Tee break?

All across America workers are taking smoke breaks, is that fair?


Coasting down Glenway, one passes many restaurants and businesses, and more often and not, there’s an employee, or even multiple employees toking a cig. I always ask myself, “Shouldn’t that kid be working right now?” Which only begs the question, should those smoking employees get the same benefits as nonsmoking employees?

A business’ main objective is obviously to turn a profit. In order to make the most profit, employees must be as efficient as possible. In general, employees that smoke are less productive. A smoker takes multiple breaks throughout their work day and often times leaves tasks incomplete or delayed. Four to five smoke breaks a day can quickly add up. Experts say it adds up to an hour on a work day. That hour a day can end up being crucial to any business.

“I think over a significant sampling the productivity would be slightly less initially,” said Douglas Guenther, Elder’s business manager. “But I would expect that over a long period of time the health issues related to smoking would reduce productivity to a great extent.”

Not only does it lose productivity, those workers are also “on the clock”. During these “on the clock” breaks the business is essentially paying the employees to feed their addictions with no output of work. But then again, it would be up to each business if those employees receive extra breaks to puff away.  Many believe each worker should get the same amount of breaks, which again – loss of productivity.

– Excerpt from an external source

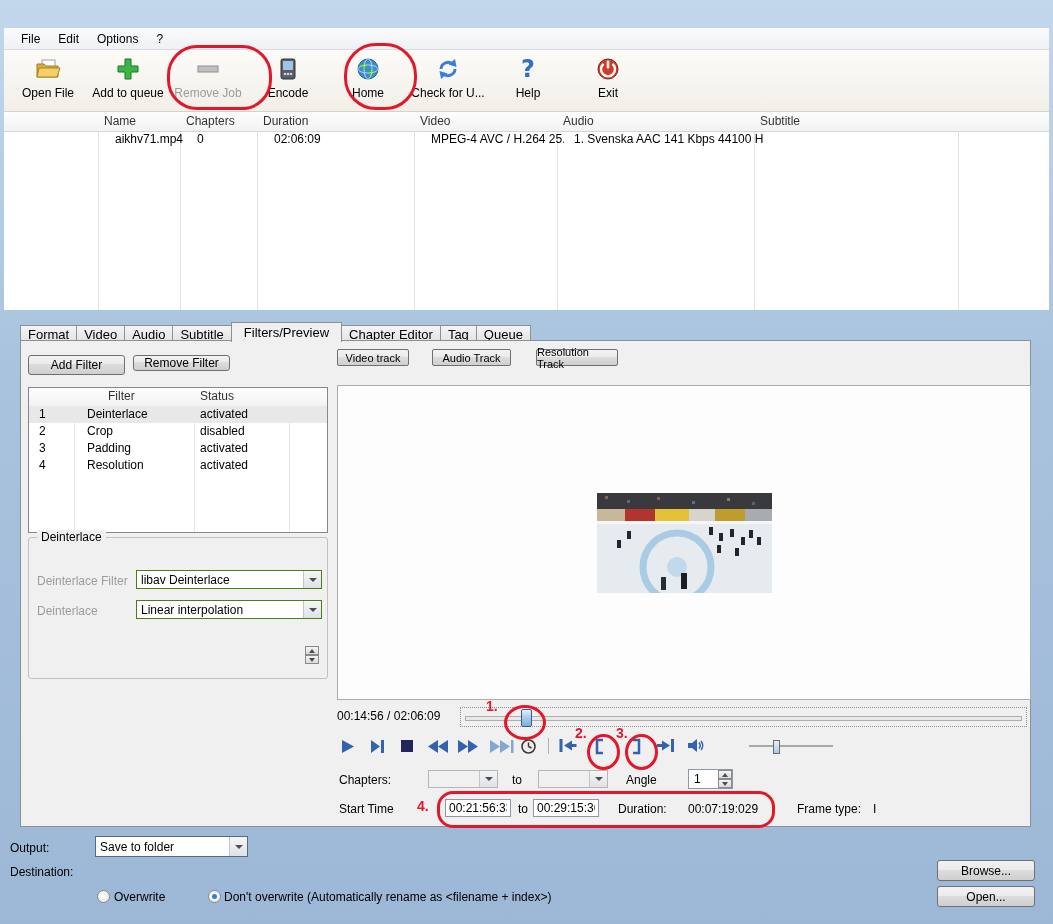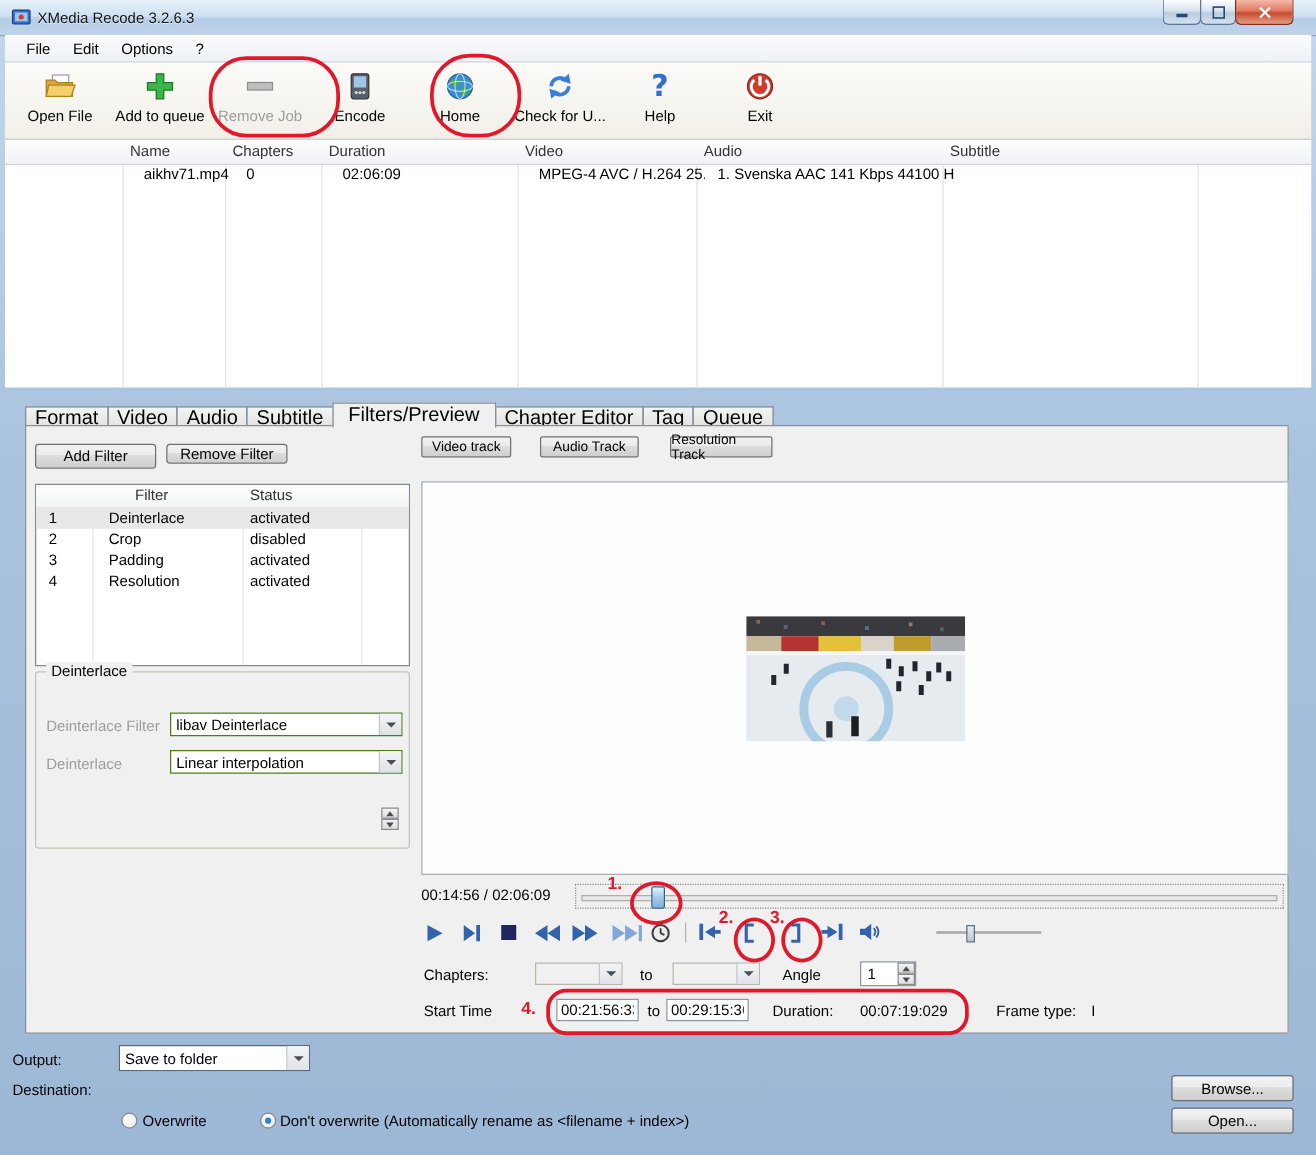"XMedia Recode 3.2.6.3" div.titlebar { html: <div> <svg> <rect></rect> <rect></rect> <circle></circle> </svg> <span>XMedia Recode 3.2.6.3</span> <div> <svg> <rect></rect> </svg> </div> <div> <svg> <rect></rect> </svg> </div> <div> <svg> <path></path> </svg> </div> </div> -> none }
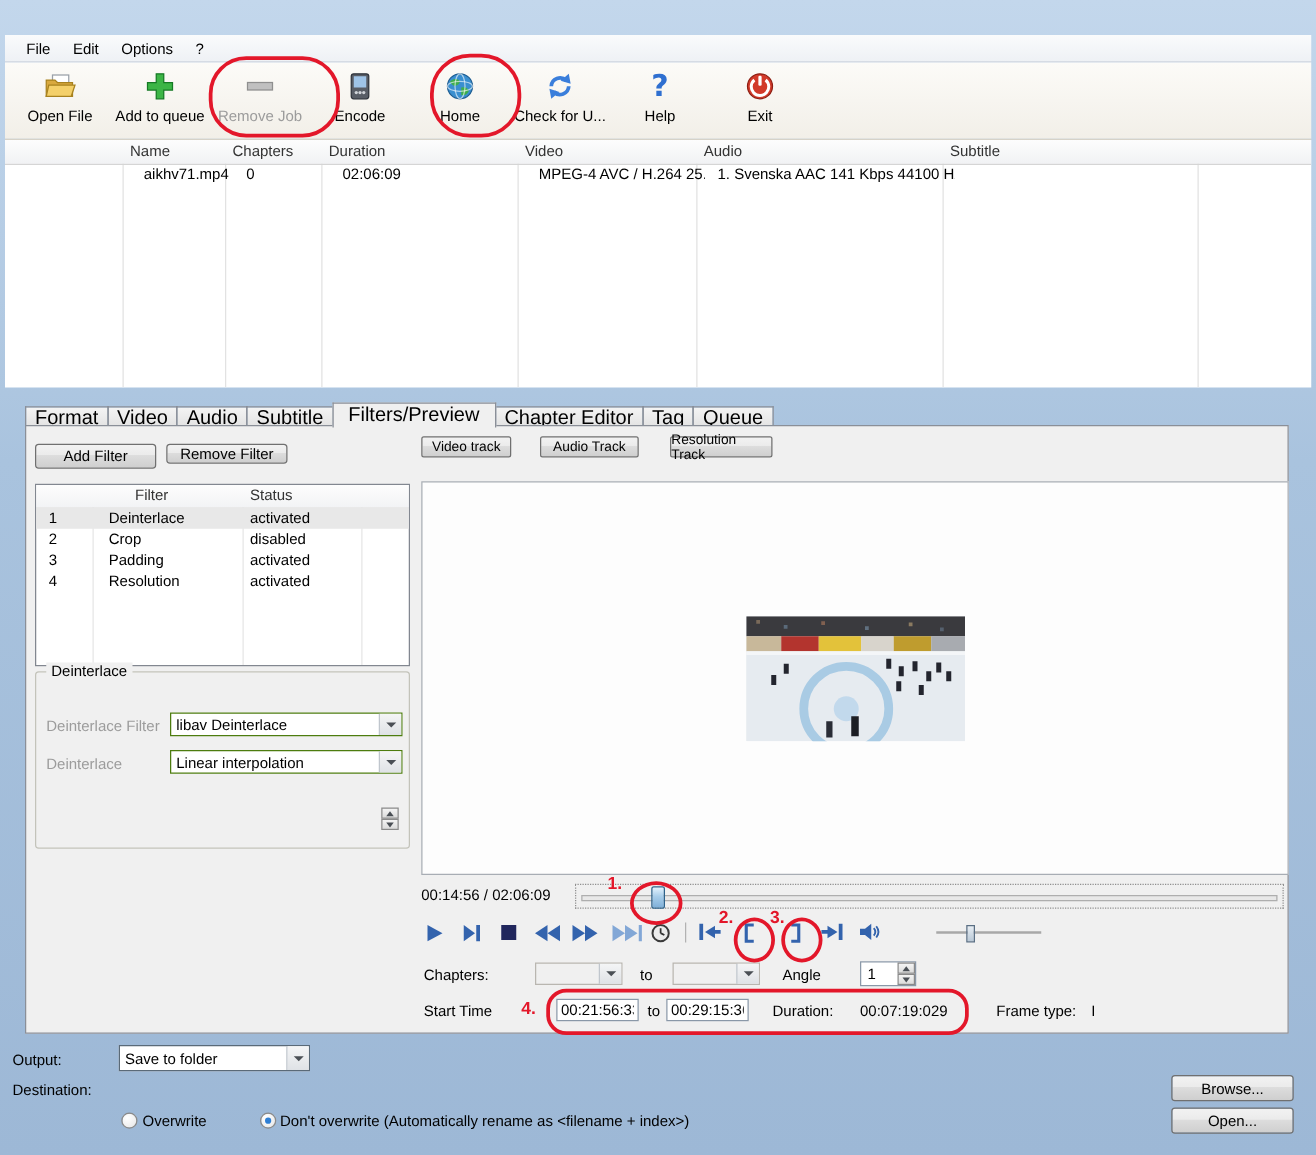"Format" .tab { font-size: 16px -> 13px }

Another question that is raised with employees that smoke is health insurance. Obviously the risks of smoking involving health are a factor in the situation. Though it is not legally required, many businesses do offer health insurance for their employees. Businesses offer these health plans in order to help their employees stay healthy as possible to keep them working and productive. Smoking kills this line of thought. It has come to the point where some employees may have to pay an additional fee if they are tobacco users. Employees of Pennsylvania State University are now required to pay an additional $75 to their health insurance as an incentive to quit smoking and be healthier.

Others don’t feel the same way.

“No [employees shouldn’t pay a higher health premium for smoking], because it is still a legal activity,” Guenther said. “Charging higher rates for smokers is a slippery slope which could conceivably move on to involve other activities, like drinking, eating habits, even a person’s genetic makeup. Insurance is based on likely statistical outcomes of a large group. If we start pulling out all the “riskier individuals” where does it lead us?”

He has a point.

Some businesses require tobacco screening before hiring employees. Other businesses don’t care if their employees take a tee break every once in a while. But either way, those businesses can’t deny their main goal is to obtain profit. Who really knows how much profit is lost by those smokers every year, and there is no proof that those smokers don’t make up that work after their break. There are studies that support each side of the arguments, it is all speculation. Those employees could make a case of intrusion when it comes to having to pay an extra fee for health premiums. There should never be any discrimination towards smokers and nonsmokers; every person deserves an equal chance in this great country of ours. And a person shouldn’t have to change their lifestyle because of their work, but on the other side, a business shouldn’t have to suffer because of a worker’s lifestyle.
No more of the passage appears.